La parola americana “care” è indubbiamente più espressiva, perché significa “prendersi cura di…”, ”interessarsi di…”, “preoccuparsi di…” (“I care” era il motto che don Milani che opponeva a “me ne frego”).
Dunque, cura dice che nelle relazioni è contenuto un interesse per l’altro, una preoccupazione per l’altro da noi.
Ogni attività sociale – in famiglia e nelle convivenze, coi vicini e nel quartiere, nel lavoro, nei servizi, nelle istituzioni – è fatta di relazioni; l’etica della cura se ne occupa in modo integrale, cioè sia a livello soggettivo che in quello collettivo-sociale.
Consideriamo alcune di queste situazioni.
Il campo delle attività e dei servizi sociali è di fatto un settore marginale, femminilizzato, considerato come un costo e quindi mal sopportato, accettato per necessità.

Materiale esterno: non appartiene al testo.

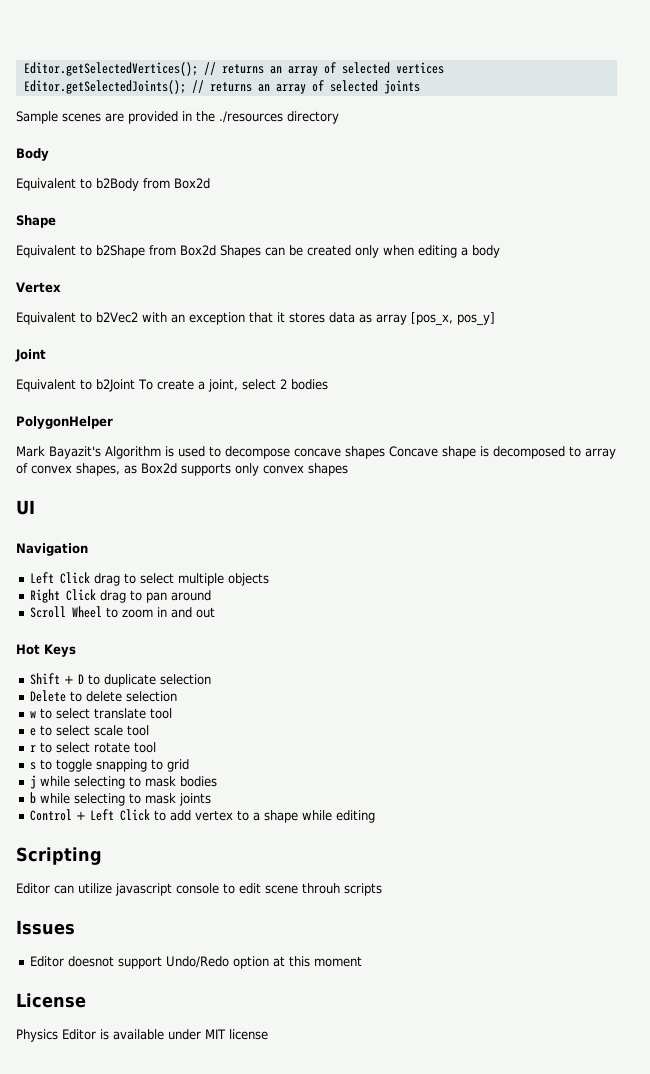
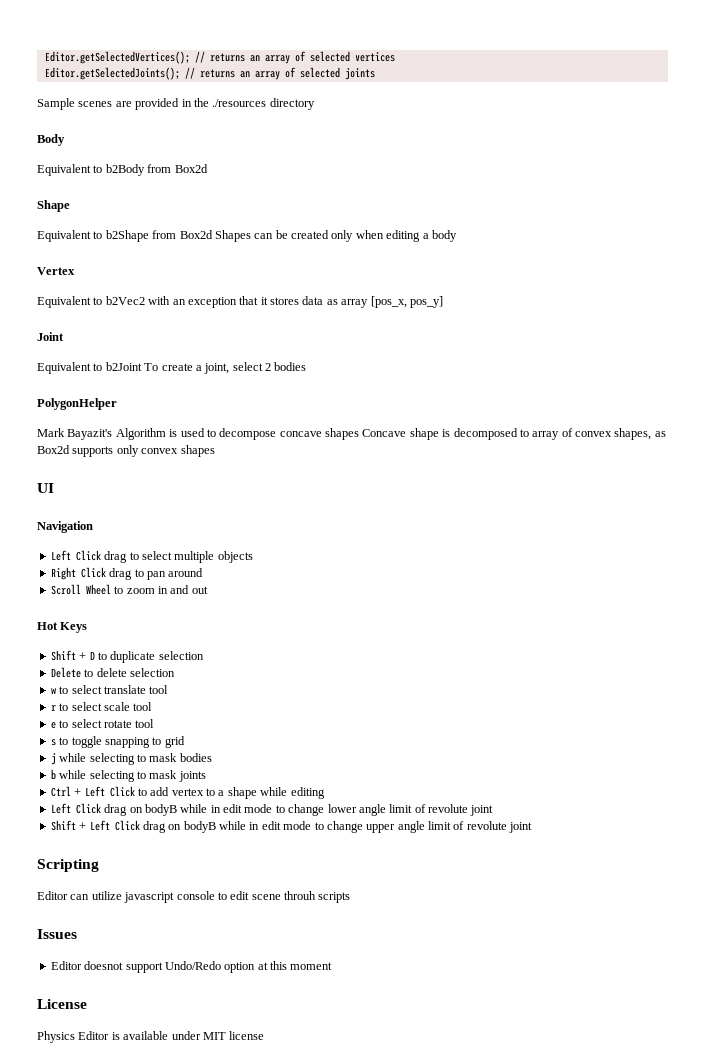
[30,728,37,736] e -> [50,705,56,711] r
[30,745,37,752] r -> [50,722,56,729] e
[30,809,73,821] Control -> [50,786,71,797] Ctrl
(376, 816) none -> [50,803,494,816] [50,820,533,833] // Left Click drag on bodyB while in edit mode to change lower angle limit of revolute joint // Shift + Left Click drag on bodyB while in edit mode to change upper angle limit of revolute joint

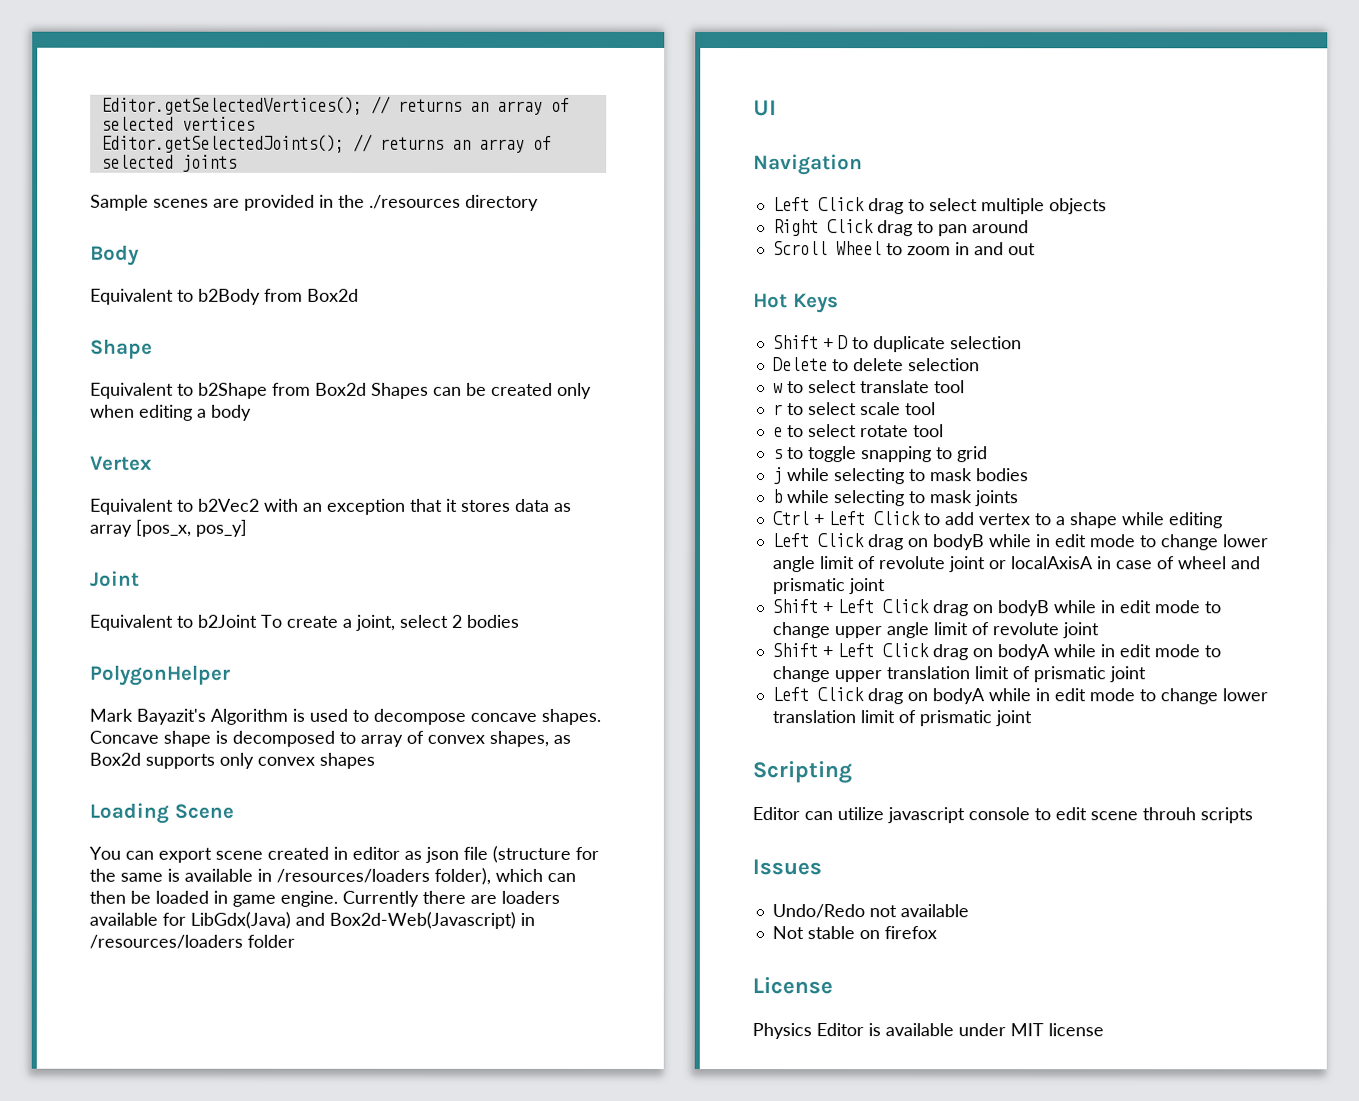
[325,428,359,440] shapes -> [541,708,601,725] shapes.
(215, 451) none -> [89,802,234,824] [89,845,599,863] [89,867,576,885] [89,890,560,907] [89,911,535,929] [89,934,295,949] // Loading Scene // You can export scene created in editor as json file (structure for the same is available in /resources/loaders folder), which can then be loaded in game engine. Currently there are loaders available for LibGdx(Java) and Box2d-Web(Javascript) in /resources/loaders folder
(494, 810) none -> [987,556,1260,570] [771,578,885,595] or localAxisA in case of wheel and prismatic joint
(533, 827) none -> [771,643,1221,661] [771,666,1146,683] [771,687,1268,705] [771,710,1032,727] // Shift + Left Click drag on bodyA while in edit mode to change upper translation limit of prismatic joint // Left Click drag on bodyA while in edit mode to change lower translation limit of prismatic joint
[50,961,333,973] Editor doesnot support Undo/Redo option at this moment -> [771,904,969,919] [771,926,937,940] Undo/Redo not available // Not stable on firefox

Non produce surplus e dunque si presenta economicamente povero, dotato di scarse risorse perché dipendente dai contributi pubblici (sempre lesinati) e dalla spesa delle famiglie. E’ in corso anche un processo di privatizzazione che però riguarda solo i ceti benestanti che se lo possono permettere (basta guardare le rette delle RSA).
E’ tradizionalmente un settore con occupazione femminile, sia perché si pensa che la cura sia un’espressione più propria delle donne, sia perché è quasi “naturale” pagare le donne meno degli uomini.
Le ristrettezze delle risorse economiche e il carattere personale del lavoro, fa sì che si esprima una forte pressione nei confronti dei lavoratori (spesso cooperative di immigrati) perché rendano il più possibile; così i lavoratori vengono a trovarsi in conflitto tra le esigenze di rendimento massimo e quelle di un lavoro di cura che richiede attenzione alle persone da curare.
Ecco, dunque, un settore dove si manifesta in modo evidente l’esigenza di un’attenzione primaria alla dimensione della cura.
Passando al lavoro domestico, si può dire che tradizionalmente esisteva una divisione del lavoro per cui l’uomo lavorava fuori casa guadagnando un salario e la donna rimaneva in casa ad allevare i figli e svolgere i lavori casalinghi.
Questo sistema è stato in larga misura superato dall’evoluzione della società e dalle lotte delle donne (a partire da quelle sul salario domestico).
Ma nella realtà non è cambiato molto e la maggior parte del lavoro domestico è tuttora a carico delle donne.
L’etica della cura spinge a una profonda revisione di questo stato di cose: da una parte sostenendo che dove l’attività svolta in casa costituisce un vero e proprio lavoro sociale deve essere riconosciuto e pagato (riguarda il mantenimento e l’allevamento dei figli e l’accompagnamento degli anziani e dei disabili che hanno bisogno di cura), dall’altra affermando che il lavoro di cura che ora continua a gravare prevalentemente sulle donne, venga più equamente ripartito e condiviso anche dagli uomini.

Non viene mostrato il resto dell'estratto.